I was running late. My wife Eleanor and I had agreed to meet at the restaurant at seven o'clock and it was already half past. I had a good excuse in the form of a client meeting that ran over and I wasted no time getting to the dinner as fast as possible.
遲到了。我跟老婆埃莉諾約好7點在飯店見面來著,現(xiàn)在已經(jīng)7點半了。我的理由還算充分:因為跟某個客戶有約,所以只能先忙完再馬不停蹄趕來一起吃晚飯。
When I arrived at the restaurant, I apologized and told her I didn't mean to be late.
趕到飯店后,我急忙跟老婆道歉:我不是故意要遲到的。
She answered: "You never mean to be late." Uh oh, she was mad.

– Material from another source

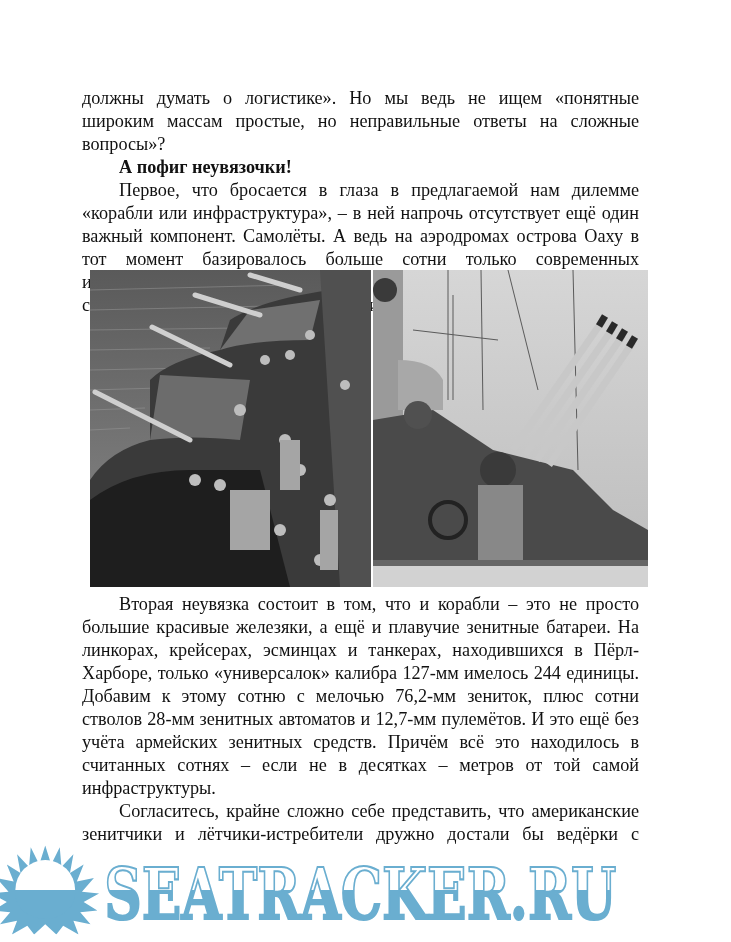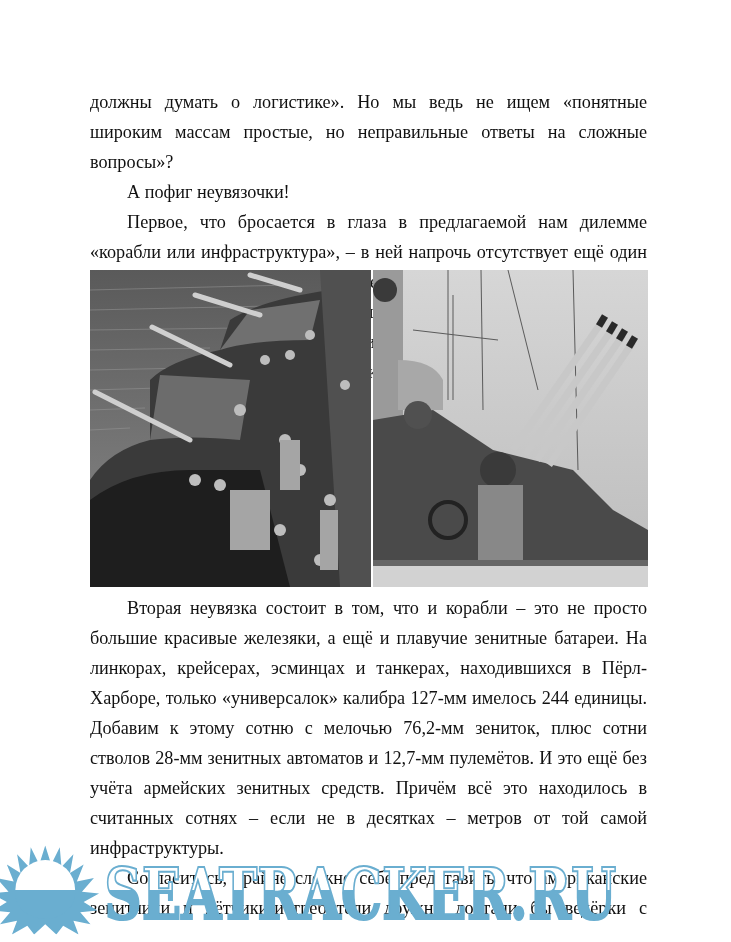"должны думать о логистике». Но" .text-block { left: 90px -> 82px; line-height: 30px -> 23px }
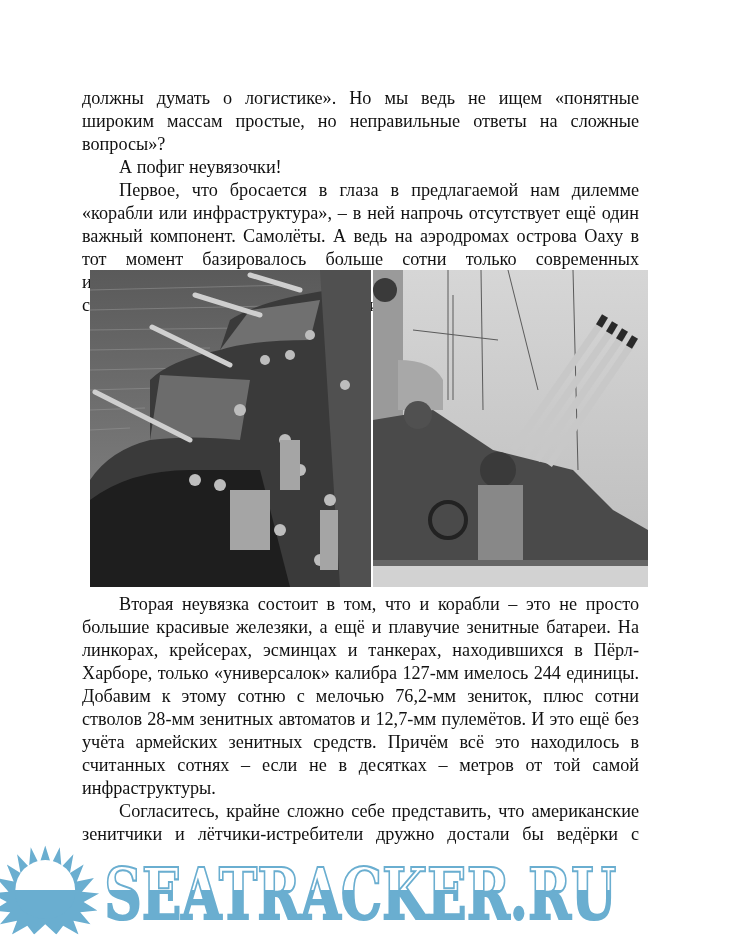"А пофиг неувязочки!" .bold { font-weight: normal -> bold }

她回道:“你什么時候故意遲到過?”呃,看來老婆生氣了。
"Sorry," I retorted, "but it was unavoidable." I told her about the client meeting. Not only did my explanations not soothe her, they seemed to make things worse. That started to make me angry.
“對不起,”我說,“但事情真的推不開!苯酉聛砭褪俏乙蛻粢娒嫒绾稳绾巍墒,我越解釋越是火上澆油,最后連我自己也氣得不行。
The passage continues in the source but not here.